Before you place a sensor, consider the location:
Consider sensing technologies which will survive the likely abuses.
You may want to create different products (i.e. web pages) for
different customers.
The design stage is when the strengths (and weaknesses) of a
station are determined. Perhaps unwittingly.
The potential to gracefully accept some upgrades might be nice.
Leaving enough room in a box, extra conductors in a cable or power
supply capacity might make the difference between a simple addition
or a significant extra project in the future.
Design is normally followed by ordering the hardware. Get this
backwards, and you may be saddled with hardware which has no hope
of surviving the environment. Go ahead and use what you're given,
but have the understanding that it may have to be replaced if it
cannot handle the severe service it may be exposed to.
What do they want (or need) to know?
Different types of customers will have different interests and needs.
Understanding these needs, if even in a superficial way, may help you
better understand what features a well-rounded weather station might
include. This part of the process is meant to uncover new ideas.
What do you need to measure?
Having determined the information of interest, what needs
to be measured? What we are interested-in is normally directly
measureable, but not always:
Where will you measure it?
For every sensor, the measurement site (top of mountain, base area, ...) needs to
be selected, followed by the specifics of how the sensor will be mounted.
With a general location in mind, how will the sensor be mounted?
- Wind direction downwind of a building.
- Snow depth affected by tree wells.
- e.g. 25' cable from the snow depth sounder to its power regulator &
serial data interface.
How will you measure it?
The conditions experienced at a site will affect what sort of instruments will
function or survive. The top of a mountain is subject to high winds and rime
ice; it is no place for a light-duty plastic wind vane.
Creek beds may be scoured by flood waters and debris; not a good place for a
free-standing measuring stick.
How will you move the information?
How will you get the sensor information to some central location
so that it may be stored or summarized for use?
- Dedicated lines installed just for this purpose
- Spare wire pairs found in existing phone or lift control cables
How will you display the information?
Just because you measure or generate information does not require you
to report it. A back-up air temperature measurement might be useful
if the primary instrument goes bad, but until then redundant information
just clutters the report. A "local" weather page used inside a ski
area might include an analysis for rime icing or avalanche hazard.
That's handy for the lift operators and public safety folks, but is
probably not of interest to the general public.
- Hung on the wall in an office?
- In a lobby?
- Makes the information accessible world-wide.

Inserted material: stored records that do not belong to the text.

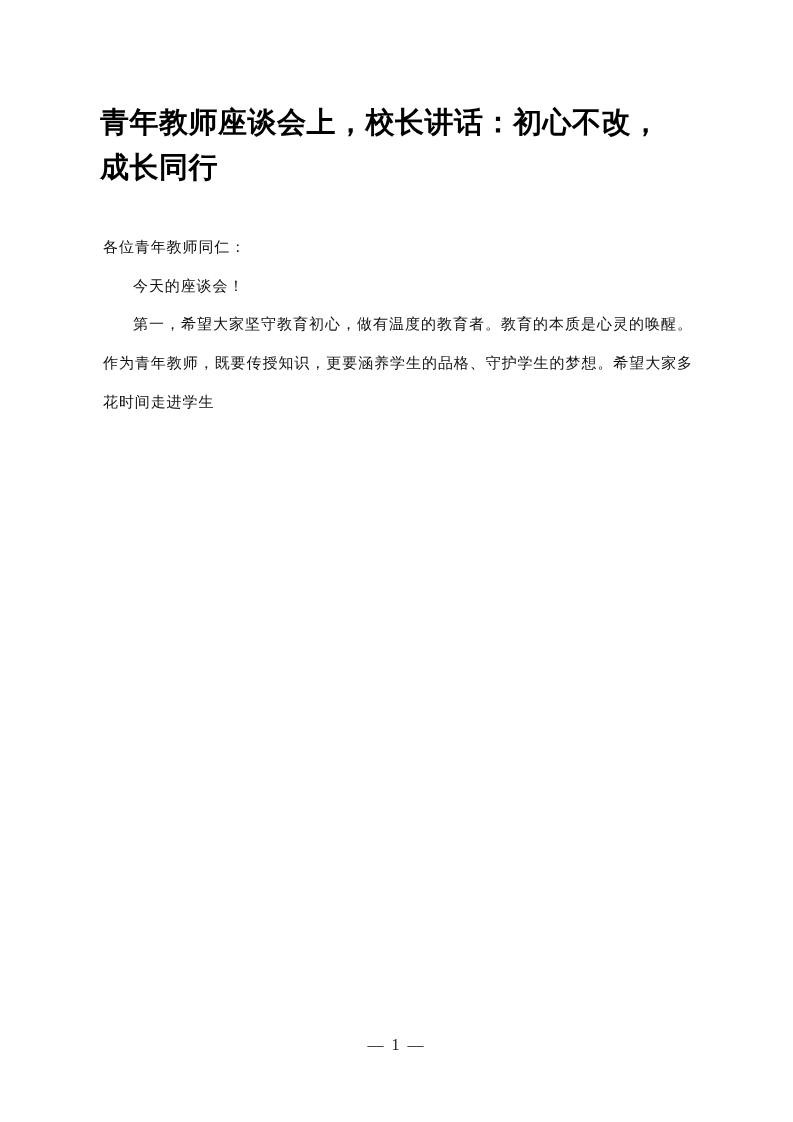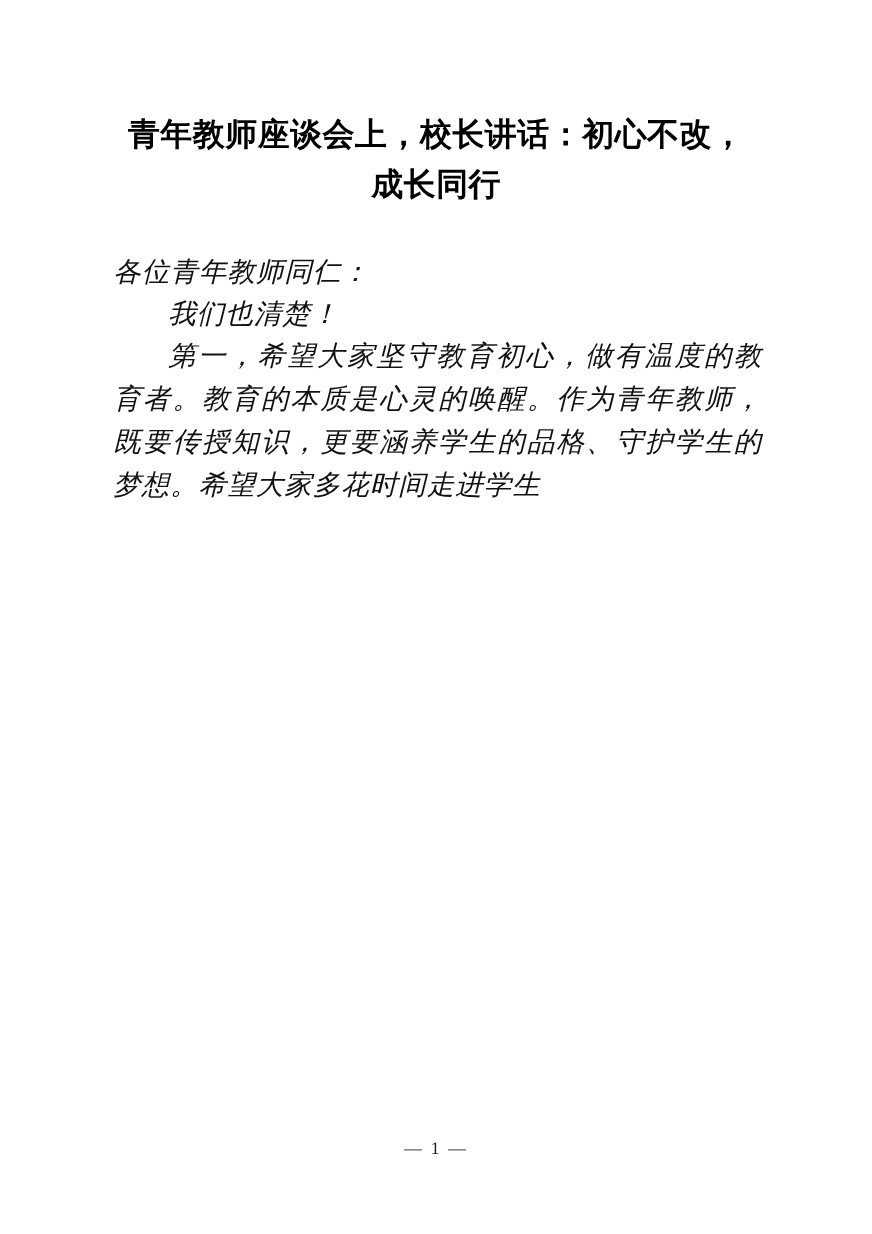"青年教师座谈会上，校长讲话：初心不改，" .doc-title { text-align: center -> left }
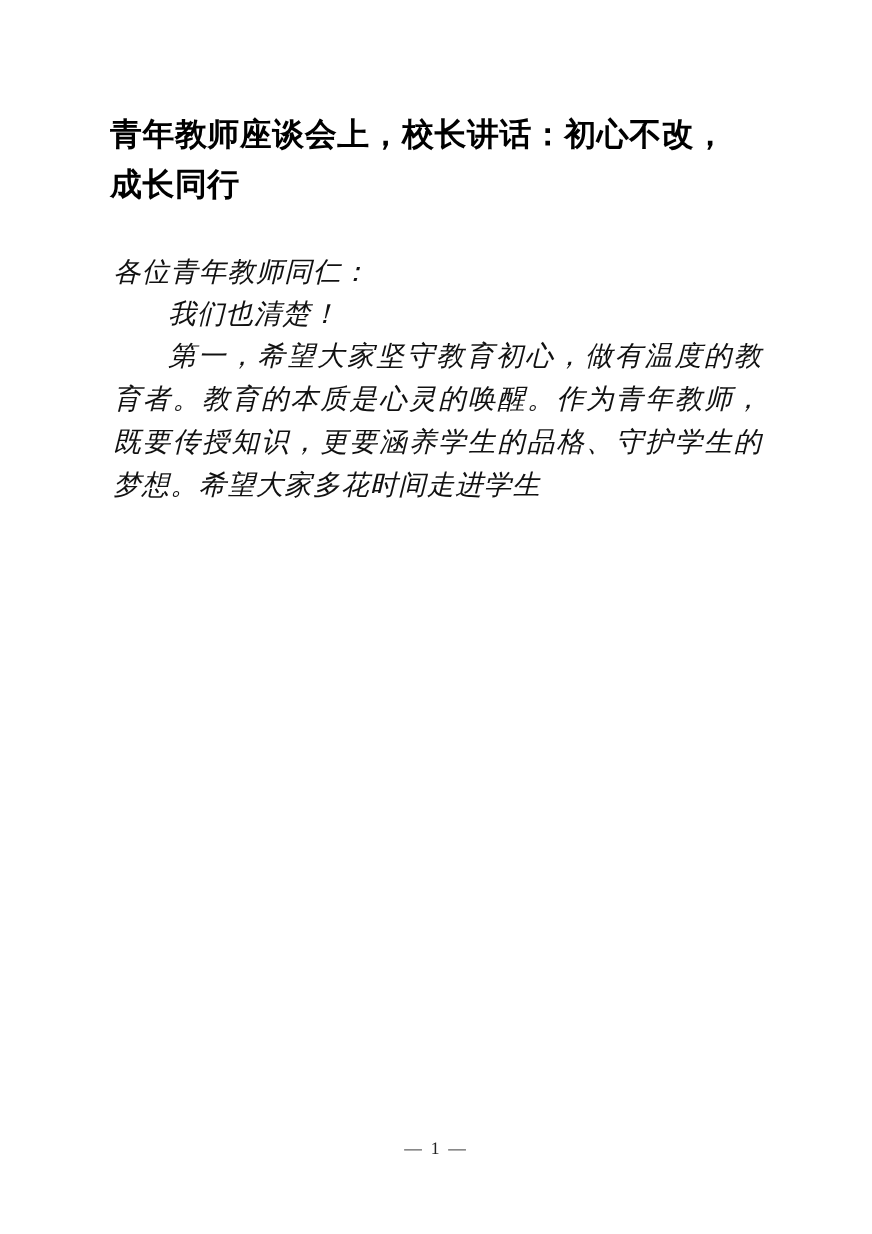"各位青年教师同仁：" .para { font-size: 25px -> 15px; font-style: italic -> none }
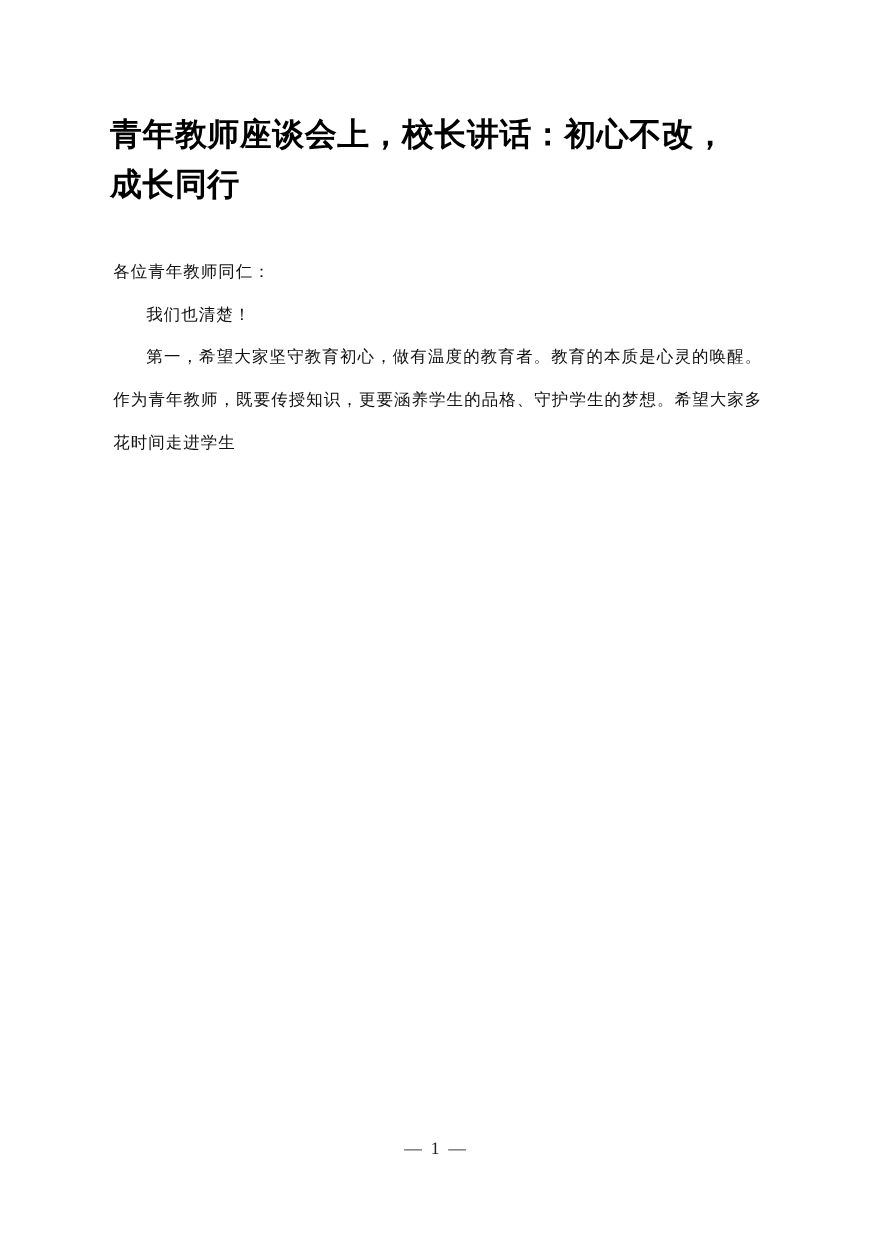"我们也清楚！" p.para { text: 我们也清楚 -> 今天的座谈会 }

- Attached to a low power radio transmitter ->
Drive within range of the transmitter and tune-in.
- Attached to phone system -> Dial-a-report
What powers it?
At every location you have a powered device, consider:
- Power plug?
- Battery? Solar? Wind power?
- 120 VAC? 24 VAC?
- 12 VDC?
- Feed line cut by falling trees, forest fire.
- Rime ice, snow or clouds between sun & solar panels
- UPS? (Uninterruptible Power Supply)
- Battery? Trickle charger?
- Solar panels?
- Does this point automatically come back to life?
- Is the back-up power source automatically restored?
Who is going to design the station?
Assuming you don't order a complete "station in a box", who
is responsible for determining how it all fits together?
- If the wind sensor puts out a twelve volt pulse, but the
datalogger can only handle a 5 volt signal, how do you make
them compatible?
- What software is going to talk to the RS-232 serial port
on the snow depth sensor?
- Since RS-232 is only good for maybe a hundred feet, how
will you communicate with the snow depth sensor (or datalogger)
if they are located thousands of feet away?
- What happens if lightning strikes a part of the system?
Who is going to install the station?
The technical knowledge needed to install a station is comparable
to the design effort. Issues not anticipated in the design may arise
in the field, requiring on-site re-design (or re-writing of software).